Data integrity problem with sqlite3

Frank Millman frank at chagford.com
Tue Aug 11 07:33:31 EDT 2015


Hi all

I have a 'data integrity' problem with sqlite3 that I have been battling 
with for a while. I have not got to the bottom of it yet but I do have some 
useful info, so I thought I would post it here in the hope that someone with 
some knowledge of the internals of the python sqlite3 module can throw some 
light on it.

I am running python 3.4.3 on Windows 7, and I have upgraded sqlite from the 
original '3.7.something' to '3.8.6'. I do not change the isolation level 
from the default setting.

I have a transaction with a number of steps. One of the later steps raises 
an exception, and I execute a rollback. However, some of the earlier steps 
are committed to the database. Obviously this is a major problem.

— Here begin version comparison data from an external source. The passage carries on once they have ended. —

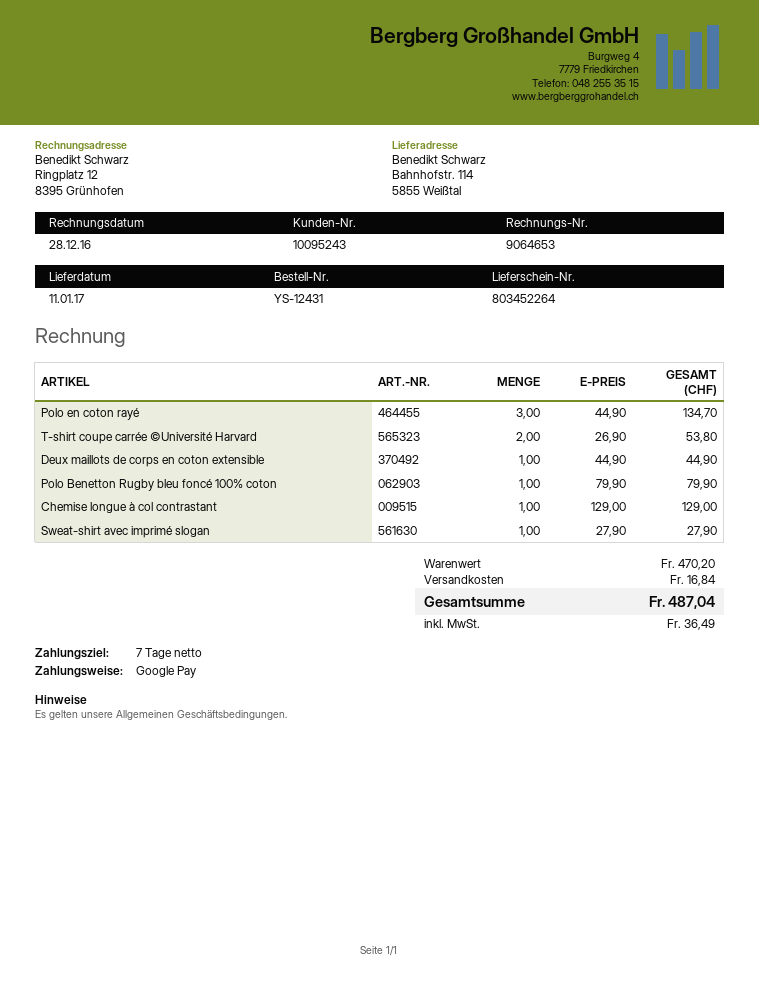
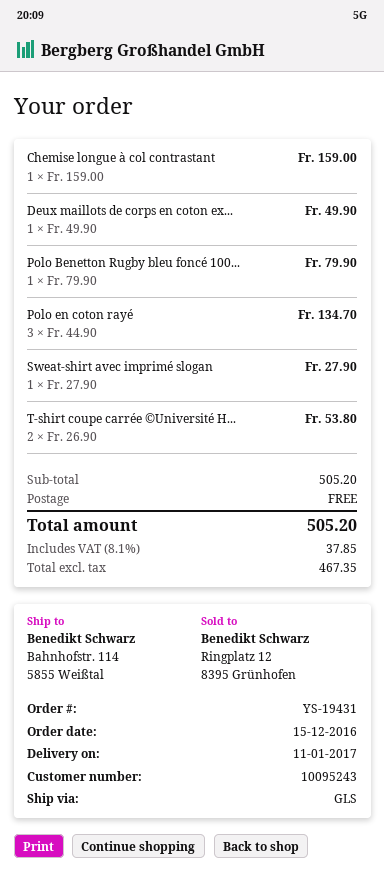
order number: YS-12431 -> YS-19431
Deux maillots de corps en coton extensible: 1 x 44.90 = 44.90 -> 1 x 49.90 = 49.90
Chemise longue à col contrastant: 1 x 129.00 = 129.00 -> 1 x 159.00 = 159.00
subtotal: 470.20 -> 505.20
shipping: 16.84 -> 0.00
tax: 36.49 -> 37.85
total: 487.04 -> 505.20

I have added 'set_trace_callback' to see exactly what is going on, and in 
the middle of my series of commands I find the following -

    COMMIT
    BEGIN IMMEDIATE

According to the docs, the sqlite3 module commits transactions implicitly 
before a non-DML, non-query statement (i. e. anything other than 
SELECT/INSERT/UPDATE/DELETE/REPLACE).

In my traceback I can only see SELECTs and UPDATEs following the implicit 
commit, so I do not know what is triggering it. I am trying to reproduce the 
problem in a simpler example, but so far without success. My running program 
has two connections to the database open, another connection to an in-memory 
database, and it is all running under asyncio, so it is quite difficult to 
mimic all of this.

I will persevere, but in the meantime, does anyone happen to know under what 
other circumstances sqlite3 might issue an implicit commit?